I wont be able to get in till monday. Weird thing is I have been getting these things on my arm and leg hair but they go away after a day or two if I am away from my dogs. 

I had been to a doctor for myself regarding this and they diagnosed me with foliculitis so I am going to go to the vet and see what he has to say now that I have undeniable proof of these mites. Unless hair can move on its own from telekenisis.

I was not able to find anything on google regarding this and everything I did find says that whatever my dog has cant effect humans and vice versa.


----------



## TimmyTimber (Sep 14, 2008)

Just wanted to give you guys an update.

In the last few months we have had an outbreak of rats in the area a common mite that lives in rats:
Radfordia ensifera

Can contaiminate humans as well as dogs. The Nymphs can live in the hair folicles so they will not be effected by any topical treatment.

This is why I was able to pull hair and see it moving around by itself it was the nymphs moving inside of it.

It appears theat Revolution or Ivermectin can treat this. My dog appears to have ear mites as well so there are probably it.

I will update after I go to the vet.


----------



## Helena (Sep 14, 2008)

Sounds horrible, so glad you got to the root of the problem.

Helen


----------



## Priorart (Sep 17, 2013)

I am sorry to inform you of this but, "The Radfordia ensifera is a fur mite that can cause dermatitis. It may occasionally be seen as white specks of dust on hair follicles. This type of mite is most commonly seen in rats. It produces intense itching and leads to scabs most frequently seen on the shoulders, neck, and face of the rat. However,The rat fur mite and mange mite do not infest humans or other animals.

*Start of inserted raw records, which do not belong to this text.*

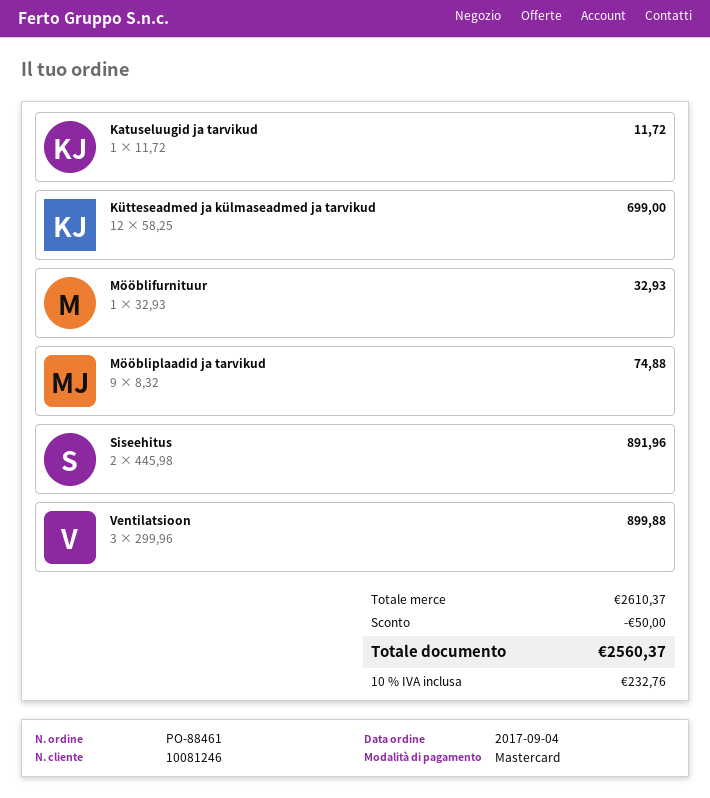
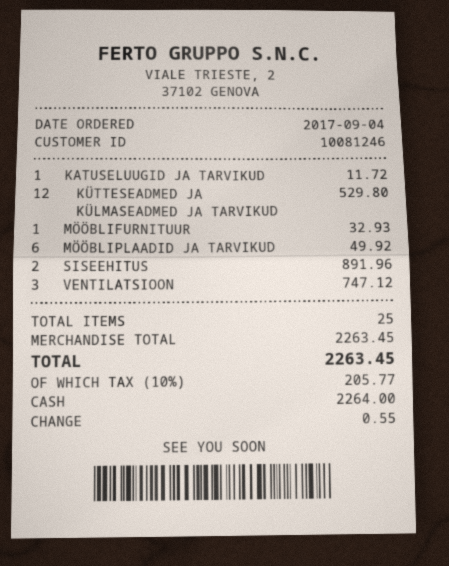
payment method: Mastercard -> cash
Kütteseadmed ja külmaseadmed ja tarvikud: 12 for 699.00 -> 12 for 529.80
Mööbliplaadid ja tarvikud: 9 for 74.88 -> 6 for 49.92
Ventilatsioon: 3 for 899.88 -> 3 for 747.12
subtotal: 2610.37 -> 2263.45
discount: 50.00 -> none
tax: 10% = 232.76 -> 10% = 205.77
total: 2560.37 -> 2263.45

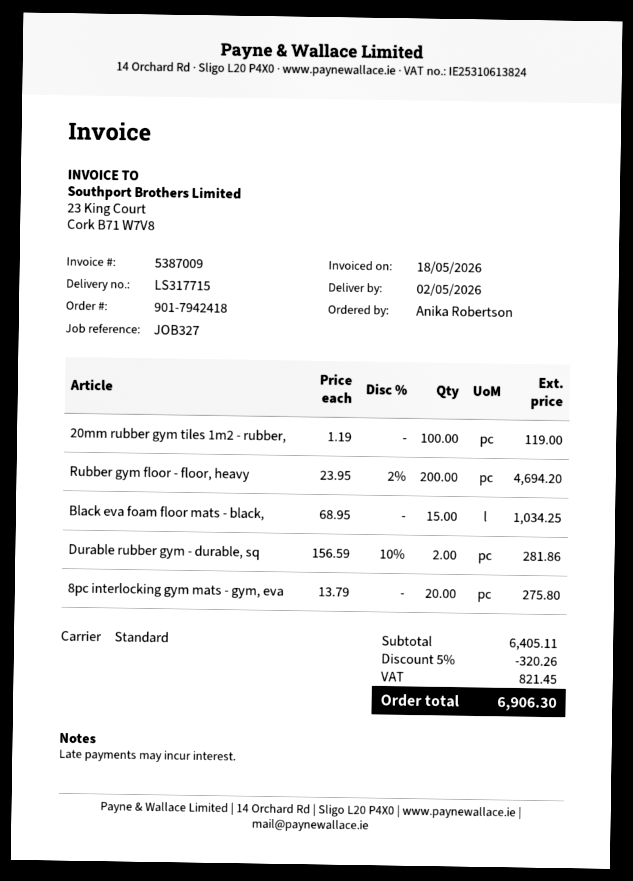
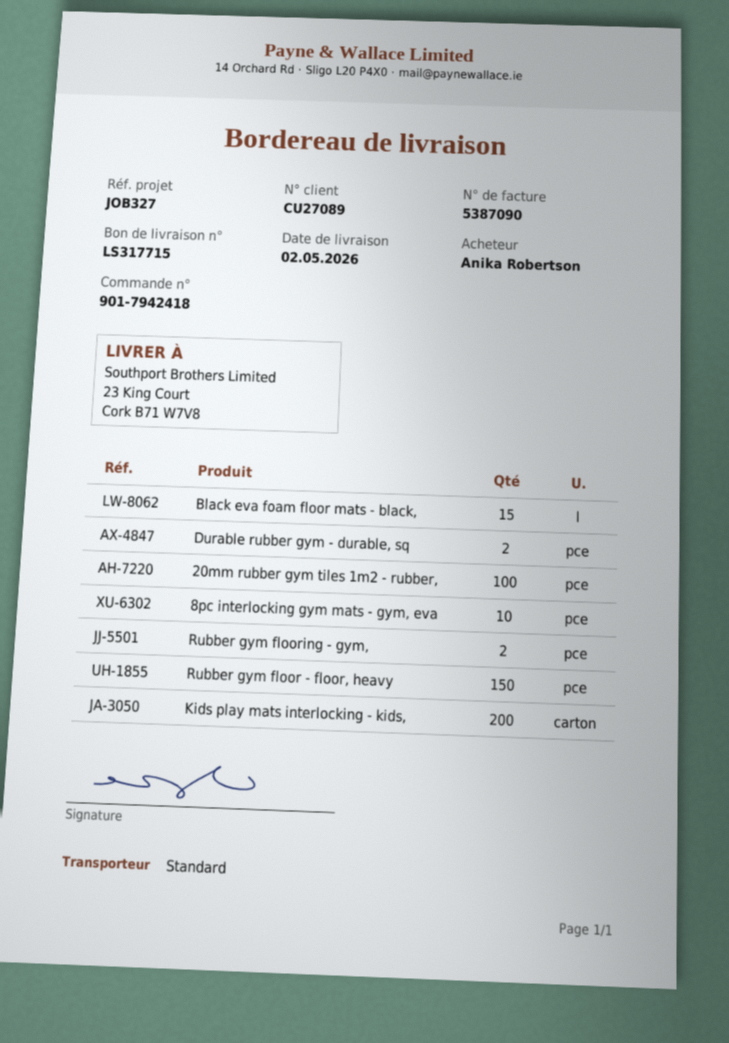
invoice number: 5387009 -> 5387090
Rubber gym floor - floor, heavy: 200 -> 150
8pc interlocking gym mats - gym, eva: 20 -> 10
Rubber gym flooring - gym,: none -> 2
Kids play mats interlocking - kids,: none -> 200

Information resource: http://ratguide.com/health/integumentary_skin/ectoparasites.php 
Copyright © 2000 - 2013 by Karen Grant RN-BC. 
All rights reserved.


----------



## TimmyTimber (Sep 14, 2008)

It was just a bad case of fleas back in 2008 not sure why this thread was replied to over five years later maybe a mod can lock or delete this thread.


----------



## Priorart (Sep 17, 2013)

I replied to your thread even though it is from 2008 because it ended with you finding that Radfordia ensifera was your problem, So I added the fact that "The rat fur mite (Radfordia ensifera) and mange mite do not infest humans or other animals" so that people who use this forum would know the truth. I agree that threads which end with false information or that are misleading should be deleted. I was just trying to help.


----------



## Kayota (Aug 14, 2009)

He stated at the top of his thread that it was fleas though?


----------



## Priorart (Sep 17, 2013)

Kayota said:


> He stated at the top of his thread that it was fleas though?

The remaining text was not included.